62nd Minister of Defense
- In office 4 July 1940 – 4 September 1940
- Prime Minister: Ion Gigurtu
- Preceded by: Ioan Ilcuș
- Succeeded by: Ion Antonescu

= Constantin Nicolescu =

Romanian military officer (1887–1972)

Constantin D. Nicolescu (November 5, 1887 – July 6, 1972) was a Romanian career army officer, and Minister of Defense in July–September 1940.

==Biography==
Born in Bucharest, he served as a second lieutenant during the Second Balkan War in 1913. During World War I, he was a captain in a cavalry regiment, and was decorated with the Order of Michael the Brave and the Legion of Honour. After being promoted to lieutenant colonel in 1923, he served as military attaché in Paris from 1925 to 1927. In 1929, with the rank of colonel, he began commanding the royal escort regiment. Made brigadier general in 1936, he entered the Defense Ministry as general secretary in 1938. In May 1940, he advanced to ministerial rank in the cabinet of Gheorghe Tătărăscu, holding office as undersecretary of state. He was elevated to the rank of divisional general in June 1940, and from July 4 to September 4, he was Defense Minister in the cabinet of Ion Gigurtu. In 1942, during World War II, he became military commander of Bucharest and in March 1943 he was placed in charge of the 5th Army Corps of the 4th Army (commanded by Ioan Mihail Racoviță).

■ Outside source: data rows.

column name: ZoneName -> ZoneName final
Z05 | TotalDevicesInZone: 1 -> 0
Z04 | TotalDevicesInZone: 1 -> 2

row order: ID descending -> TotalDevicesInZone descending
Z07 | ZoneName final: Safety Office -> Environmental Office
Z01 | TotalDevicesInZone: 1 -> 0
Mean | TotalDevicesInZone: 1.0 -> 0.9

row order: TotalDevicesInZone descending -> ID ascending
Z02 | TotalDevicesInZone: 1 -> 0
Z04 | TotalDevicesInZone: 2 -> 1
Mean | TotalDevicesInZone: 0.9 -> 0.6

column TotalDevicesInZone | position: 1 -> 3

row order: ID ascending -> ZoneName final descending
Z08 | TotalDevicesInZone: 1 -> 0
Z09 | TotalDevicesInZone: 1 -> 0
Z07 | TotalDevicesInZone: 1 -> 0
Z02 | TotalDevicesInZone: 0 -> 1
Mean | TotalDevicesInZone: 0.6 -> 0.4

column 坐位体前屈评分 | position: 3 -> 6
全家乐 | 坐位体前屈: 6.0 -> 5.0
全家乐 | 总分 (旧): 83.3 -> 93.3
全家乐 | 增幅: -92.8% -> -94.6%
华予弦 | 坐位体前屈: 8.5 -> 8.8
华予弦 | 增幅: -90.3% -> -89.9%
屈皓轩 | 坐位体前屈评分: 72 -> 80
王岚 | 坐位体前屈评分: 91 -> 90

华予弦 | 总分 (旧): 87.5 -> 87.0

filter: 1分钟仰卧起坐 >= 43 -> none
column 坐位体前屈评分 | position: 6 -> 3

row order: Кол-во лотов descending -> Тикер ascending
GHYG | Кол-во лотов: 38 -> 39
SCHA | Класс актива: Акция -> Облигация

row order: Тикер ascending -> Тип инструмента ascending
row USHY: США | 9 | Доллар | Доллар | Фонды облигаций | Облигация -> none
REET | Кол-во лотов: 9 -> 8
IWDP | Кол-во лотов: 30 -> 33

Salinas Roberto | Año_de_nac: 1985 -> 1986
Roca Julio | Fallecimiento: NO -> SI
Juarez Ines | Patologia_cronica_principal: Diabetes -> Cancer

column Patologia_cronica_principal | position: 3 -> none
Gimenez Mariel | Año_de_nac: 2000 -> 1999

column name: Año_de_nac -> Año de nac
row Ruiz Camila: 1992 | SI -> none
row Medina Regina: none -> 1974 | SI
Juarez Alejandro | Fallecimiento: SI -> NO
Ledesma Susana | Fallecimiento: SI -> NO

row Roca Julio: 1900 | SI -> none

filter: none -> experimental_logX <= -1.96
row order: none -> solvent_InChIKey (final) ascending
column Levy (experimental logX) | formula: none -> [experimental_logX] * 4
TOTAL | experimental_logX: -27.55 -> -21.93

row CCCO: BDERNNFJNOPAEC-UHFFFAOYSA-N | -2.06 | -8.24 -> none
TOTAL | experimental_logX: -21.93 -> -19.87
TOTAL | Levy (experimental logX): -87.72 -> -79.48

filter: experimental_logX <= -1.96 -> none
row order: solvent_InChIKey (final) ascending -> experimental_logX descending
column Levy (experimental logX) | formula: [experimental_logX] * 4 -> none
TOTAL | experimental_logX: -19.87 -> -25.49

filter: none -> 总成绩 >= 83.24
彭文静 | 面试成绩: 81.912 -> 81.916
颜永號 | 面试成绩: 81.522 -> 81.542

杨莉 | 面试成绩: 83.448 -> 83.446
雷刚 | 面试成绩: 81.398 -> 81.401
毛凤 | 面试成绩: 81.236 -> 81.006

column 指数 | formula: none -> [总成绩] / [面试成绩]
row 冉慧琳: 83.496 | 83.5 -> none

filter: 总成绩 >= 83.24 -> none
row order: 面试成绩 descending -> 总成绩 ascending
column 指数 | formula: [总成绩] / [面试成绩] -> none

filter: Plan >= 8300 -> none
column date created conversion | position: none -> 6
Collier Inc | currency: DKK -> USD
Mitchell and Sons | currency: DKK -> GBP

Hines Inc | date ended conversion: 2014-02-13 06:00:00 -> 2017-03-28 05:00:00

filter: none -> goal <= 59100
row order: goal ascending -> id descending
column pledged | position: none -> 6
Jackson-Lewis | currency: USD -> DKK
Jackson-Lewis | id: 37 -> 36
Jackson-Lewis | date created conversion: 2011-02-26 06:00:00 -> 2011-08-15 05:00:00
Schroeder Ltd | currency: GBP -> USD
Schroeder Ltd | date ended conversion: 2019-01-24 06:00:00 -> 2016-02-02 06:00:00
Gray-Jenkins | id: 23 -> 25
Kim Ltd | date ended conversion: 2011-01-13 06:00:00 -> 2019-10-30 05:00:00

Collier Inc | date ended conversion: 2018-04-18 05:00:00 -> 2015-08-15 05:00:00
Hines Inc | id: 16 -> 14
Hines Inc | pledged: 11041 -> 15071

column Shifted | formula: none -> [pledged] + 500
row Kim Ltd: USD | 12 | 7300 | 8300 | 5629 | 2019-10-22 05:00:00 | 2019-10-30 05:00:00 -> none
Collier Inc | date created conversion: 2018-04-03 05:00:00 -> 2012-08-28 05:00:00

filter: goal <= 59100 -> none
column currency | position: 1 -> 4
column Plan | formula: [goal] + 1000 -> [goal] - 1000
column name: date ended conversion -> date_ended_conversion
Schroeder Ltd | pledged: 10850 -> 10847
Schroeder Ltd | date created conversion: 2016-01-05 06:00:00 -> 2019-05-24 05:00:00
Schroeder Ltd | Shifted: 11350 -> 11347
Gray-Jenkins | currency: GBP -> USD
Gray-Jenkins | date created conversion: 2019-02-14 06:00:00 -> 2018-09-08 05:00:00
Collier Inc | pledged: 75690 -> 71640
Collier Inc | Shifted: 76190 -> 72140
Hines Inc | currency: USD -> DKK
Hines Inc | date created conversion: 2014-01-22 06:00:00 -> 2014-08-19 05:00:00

On 20 August 1944, at the start of the Second Jassy–Kishinev offensive, his Army Corps was defending against the Red Army a 25 km wide front segment between Erbiceni and Rediu Mitropoliei, north of Iași. Nicolescu was among the generals who prepared the coup d'état of 23 August 1944. From November 1944 until the abolition of the monarchy in December 1947, he served as head of the royal household. An adviser to King Michael I and palace marshal, he presented daily reports to the king regarding the situation on the front, commenting upon the course of the war. After the end of the war, he continued to brief the king regarding discussions within the higher army council, which debated laws and other measure touching on the military. In May 1946, the same year he was sent into the reserves, he joined the leadership of Mișcărea Națională de Rezistență, an early group within the anti-communist resistance movement. Removed from the army in January 1948 by the new communist regime, he was arrested at the end of March. Later that year, he was sentenced to seven years' imprisonment for "plotting an uprising". His family was evicted from their home and persecuted. Part of his years in prison were spent at Jilava and Aiud. After being released in April 1955, he was not granted a pension and had to support himself by working on commission at an agency of Loteria Română.

Nicolescu lived in a stately house in Bucharest; built in 1890, the 16-room mansion was located on Știrbei Vodă Street, near the Cișmigiu Gardens.